Oh okay, so all right. So this is very loose. Oh okay, so all right. So this is very loose paraphrase interpretation because I'm not like well-versed in you know the history of ACA, but what I do know, or my interpretation of that, is that it was founded in 1978, right, this guy, tony A, who was an AA guy, also tried, like the Al-Anon has their own version of what they call adult children, of um alcoholics, and I too tried that program.

Speaker 2:

That was not for me, um, and he was not finding relief, like I was not finding relief in Al-Anon and things like that, even though you know he was told, like you know, go and do that.

Speaker 2:

And um, same thing, he was, uh, running Alateen groups and he saw the need with his own stuff, his own unprocessed stuff, with these kids, and he started this whole program pulling from, you know, our 12 steps, from AA's 12 steps and um Bill W's like own words into, like um, there's quotes in ACA talking about how he hopes that in the future, that um, there will be other 12 step programs to address the deeper issues, like all those root causes that we're supposed to get to in 12 steps that have been on your four step inventory for 20 years you'll actually get rid of that root and branch that they talk about, because who wants to have the same people on their 12, you know, on their inventories year after year and nothing gets done.

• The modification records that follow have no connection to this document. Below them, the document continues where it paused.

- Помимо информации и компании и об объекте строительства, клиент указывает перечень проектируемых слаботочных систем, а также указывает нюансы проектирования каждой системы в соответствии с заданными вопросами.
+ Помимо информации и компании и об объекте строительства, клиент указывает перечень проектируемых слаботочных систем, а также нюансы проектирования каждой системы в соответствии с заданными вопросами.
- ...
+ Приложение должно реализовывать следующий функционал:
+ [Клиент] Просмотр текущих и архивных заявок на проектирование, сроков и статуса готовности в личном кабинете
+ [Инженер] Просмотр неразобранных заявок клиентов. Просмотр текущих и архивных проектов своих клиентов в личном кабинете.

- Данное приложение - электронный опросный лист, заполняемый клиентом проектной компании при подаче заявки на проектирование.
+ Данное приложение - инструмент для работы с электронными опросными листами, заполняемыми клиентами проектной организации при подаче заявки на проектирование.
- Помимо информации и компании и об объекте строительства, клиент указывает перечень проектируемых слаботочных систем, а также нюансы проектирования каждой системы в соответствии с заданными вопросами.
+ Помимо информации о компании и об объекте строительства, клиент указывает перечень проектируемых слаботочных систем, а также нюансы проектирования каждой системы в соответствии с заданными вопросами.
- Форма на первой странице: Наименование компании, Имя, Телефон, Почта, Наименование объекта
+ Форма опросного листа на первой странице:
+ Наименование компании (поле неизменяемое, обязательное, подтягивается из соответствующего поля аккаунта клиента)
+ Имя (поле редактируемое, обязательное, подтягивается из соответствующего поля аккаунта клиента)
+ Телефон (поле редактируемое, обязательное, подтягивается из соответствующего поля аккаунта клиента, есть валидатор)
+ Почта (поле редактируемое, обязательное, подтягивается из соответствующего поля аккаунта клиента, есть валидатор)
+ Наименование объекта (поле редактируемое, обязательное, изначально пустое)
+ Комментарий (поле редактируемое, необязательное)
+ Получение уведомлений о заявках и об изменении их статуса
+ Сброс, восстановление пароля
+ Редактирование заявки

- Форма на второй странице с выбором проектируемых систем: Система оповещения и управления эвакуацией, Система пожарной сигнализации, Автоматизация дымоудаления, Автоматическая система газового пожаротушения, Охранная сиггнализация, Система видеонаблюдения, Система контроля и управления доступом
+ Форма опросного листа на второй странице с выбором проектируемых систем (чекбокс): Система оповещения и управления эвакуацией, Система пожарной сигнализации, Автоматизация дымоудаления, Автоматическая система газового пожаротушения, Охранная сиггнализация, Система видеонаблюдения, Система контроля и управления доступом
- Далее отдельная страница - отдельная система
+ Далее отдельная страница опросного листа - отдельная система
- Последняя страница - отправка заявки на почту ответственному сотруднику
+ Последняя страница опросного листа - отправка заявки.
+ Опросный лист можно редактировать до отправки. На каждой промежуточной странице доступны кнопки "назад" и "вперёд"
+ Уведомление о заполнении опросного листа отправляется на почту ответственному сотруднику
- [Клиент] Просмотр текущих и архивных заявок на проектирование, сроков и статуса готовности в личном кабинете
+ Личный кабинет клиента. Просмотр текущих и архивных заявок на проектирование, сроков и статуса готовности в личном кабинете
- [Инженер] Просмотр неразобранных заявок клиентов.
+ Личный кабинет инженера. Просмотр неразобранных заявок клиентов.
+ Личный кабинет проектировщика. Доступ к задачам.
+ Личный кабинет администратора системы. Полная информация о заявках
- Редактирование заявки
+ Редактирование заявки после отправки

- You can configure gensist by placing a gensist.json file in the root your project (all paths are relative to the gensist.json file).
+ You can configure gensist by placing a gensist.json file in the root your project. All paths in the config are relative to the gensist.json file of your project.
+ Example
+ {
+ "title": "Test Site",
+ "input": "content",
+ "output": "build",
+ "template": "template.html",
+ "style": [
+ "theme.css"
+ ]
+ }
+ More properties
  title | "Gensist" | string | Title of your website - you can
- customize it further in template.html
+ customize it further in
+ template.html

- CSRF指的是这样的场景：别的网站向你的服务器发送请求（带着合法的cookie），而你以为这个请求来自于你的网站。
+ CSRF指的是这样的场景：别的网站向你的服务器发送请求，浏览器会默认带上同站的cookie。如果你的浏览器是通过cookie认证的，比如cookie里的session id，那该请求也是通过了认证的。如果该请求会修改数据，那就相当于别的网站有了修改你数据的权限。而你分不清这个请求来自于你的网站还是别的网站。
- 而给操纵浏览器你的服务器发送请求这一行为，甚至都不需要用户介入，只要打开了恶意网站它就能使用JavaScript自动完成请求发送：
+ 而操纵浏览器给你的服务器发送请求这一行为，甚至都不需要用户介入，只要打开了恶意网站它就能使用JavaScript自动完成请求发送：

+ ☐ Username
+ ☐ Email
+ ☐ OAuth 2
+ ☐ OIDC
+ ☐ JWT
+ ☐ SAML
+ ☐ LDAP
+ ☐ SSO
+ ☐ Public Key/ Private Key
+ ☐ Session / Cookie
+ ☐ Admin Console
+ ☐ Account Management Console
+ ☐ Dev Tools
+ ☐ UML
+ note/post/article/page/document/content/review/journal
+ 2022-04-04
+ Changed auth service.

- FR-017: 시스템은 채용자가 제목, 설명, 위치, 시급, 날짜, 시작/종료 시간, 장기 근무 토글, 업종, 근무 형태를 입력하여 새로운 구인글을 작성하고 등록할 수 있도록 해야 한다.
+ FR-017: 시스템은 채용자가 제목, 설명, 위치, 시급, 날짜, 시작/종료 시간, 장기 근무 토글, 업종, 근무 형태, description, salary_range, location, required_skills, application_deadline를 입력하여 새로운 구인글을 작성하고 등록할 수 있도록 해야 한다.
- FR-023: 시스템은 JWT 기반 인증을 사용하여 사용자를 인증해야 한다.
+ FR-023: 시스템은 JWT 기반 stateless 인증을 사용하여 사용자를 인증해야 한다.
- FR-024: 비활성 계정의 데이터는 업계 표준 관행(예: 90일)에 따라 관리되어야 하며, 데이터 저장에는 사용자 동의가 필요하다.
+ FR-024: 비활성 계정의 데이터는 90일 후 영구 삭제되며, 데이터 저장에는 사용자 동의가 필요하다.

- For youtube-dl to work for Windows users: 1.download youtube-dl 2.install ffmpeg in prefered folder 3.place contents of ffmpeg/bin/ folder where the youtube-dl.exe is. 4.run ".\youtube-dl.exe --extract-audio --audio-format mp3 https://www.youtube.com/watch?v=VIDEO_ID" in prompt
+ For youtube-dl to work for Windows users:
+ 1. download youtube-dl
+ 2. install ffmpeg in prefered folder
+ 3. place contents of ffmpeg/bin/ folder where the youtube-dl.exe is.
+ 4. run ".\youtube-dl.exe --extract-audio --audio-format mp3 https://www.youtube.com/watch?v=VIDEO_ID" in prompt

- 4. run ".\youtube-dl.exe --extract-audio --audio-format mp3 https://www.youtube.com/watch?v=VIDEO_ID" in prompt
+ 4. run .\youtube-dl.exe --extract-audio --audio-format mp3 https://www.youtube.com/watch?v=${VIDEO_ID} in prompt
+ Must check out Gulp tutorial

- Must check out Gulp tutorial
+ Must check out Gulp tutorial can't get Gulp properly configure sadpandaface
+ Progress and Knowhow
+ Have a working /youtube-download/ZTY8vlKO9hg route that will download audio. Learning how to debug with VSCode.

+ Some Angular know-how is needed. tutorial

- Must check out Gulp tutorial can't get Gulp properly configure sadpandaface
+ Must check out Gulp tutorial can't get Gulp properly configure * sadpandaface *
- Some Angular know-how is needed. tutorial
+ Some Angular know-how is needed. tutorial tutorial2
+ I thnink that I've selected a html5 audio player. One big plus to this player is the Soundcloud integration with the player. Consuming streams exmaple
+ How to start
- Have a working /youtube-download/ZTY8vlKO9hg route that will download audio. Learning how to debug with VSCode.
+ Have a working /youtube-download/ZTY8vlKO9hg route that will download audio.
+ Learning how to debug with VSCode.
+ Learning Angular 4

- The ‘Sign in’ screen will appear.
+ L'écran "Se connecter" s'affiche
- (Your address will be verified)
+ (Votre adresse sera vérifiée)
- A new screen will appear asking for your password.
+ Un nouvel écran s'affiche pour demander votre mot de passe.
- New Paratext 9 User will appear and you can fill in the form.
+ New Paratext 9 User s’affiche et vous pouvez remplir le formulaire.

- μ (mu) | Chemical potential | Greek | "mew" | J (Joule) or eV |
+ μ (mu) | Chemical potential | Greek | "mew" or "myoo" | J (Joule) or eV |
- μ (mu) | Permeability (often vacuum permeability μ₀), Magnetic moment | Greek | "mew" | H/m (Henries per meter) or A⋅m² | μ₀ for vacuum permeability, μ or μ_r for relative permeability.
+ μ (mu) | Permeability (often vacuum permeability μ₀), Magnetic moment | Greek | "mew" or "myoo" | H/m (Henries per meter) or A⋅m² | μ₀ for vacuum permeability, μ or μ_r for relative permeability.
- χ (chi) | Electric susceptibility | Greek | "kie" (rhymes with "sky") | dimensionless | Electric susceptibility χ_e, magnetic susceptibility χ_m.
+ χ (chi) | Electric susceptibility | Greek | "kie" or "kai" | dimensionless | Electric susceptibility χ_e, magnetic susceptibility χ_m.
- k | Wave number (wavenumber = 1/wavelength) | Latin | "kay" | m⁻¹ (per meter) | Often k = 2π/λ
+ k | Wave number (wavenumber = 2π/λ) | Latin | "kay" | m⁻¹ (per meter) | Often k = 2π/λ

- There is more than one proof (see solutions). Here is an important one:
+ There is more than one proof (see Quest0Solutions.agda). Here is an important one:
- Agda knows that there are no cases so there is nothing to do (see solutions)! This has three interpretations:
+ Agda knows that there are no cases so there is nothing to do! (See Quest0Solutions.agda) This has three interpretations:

Like then you're basically just checking a box, that you took care of it and you're never healing from it and you're never getting free from it unless you get below the surface.

Speaker 1:

Excellent, thank you. Okay, any final words, any like, either something that you remember, either from the big book, heard at a meeting, some little quote, anything you want to finish with.

Speaker 2:

Listen, there's so many and there's no original thoughts, right, you know, they did teach us that in 12-step programs, and there's so many good gold nuggets, and every time I reread all of our literature, new things pop out at me. 27 years later, right, there's always more to learn, and I don't know what your audience needs to learn, and so I'm not about to interpret that for them, but just pay attention, try and be more consciously aware of what life is trying to get your attention on, because life is talking to you all the time. If you want to know that, walk outside and be aware. How is life greeting you today? What is life trying to show you today? What's coming up in you that you don't really want to deal with? Maybe don't put it away. Maybe write it down or talk to somebody about it. Maybe it's not as big as you think it is.

Speaker 1:

Correct. I'll finish with this because this is one thing that I heard, because it kind of follows our interview Growing old is mandatory, growing up is optional and that's why we need to do emotional work, absolutely.

Speaker 2:

Totally agree.

Speaker 1:

Okay, With that we are going to conclude this episode of the 1% in recovery. Life is wonderful.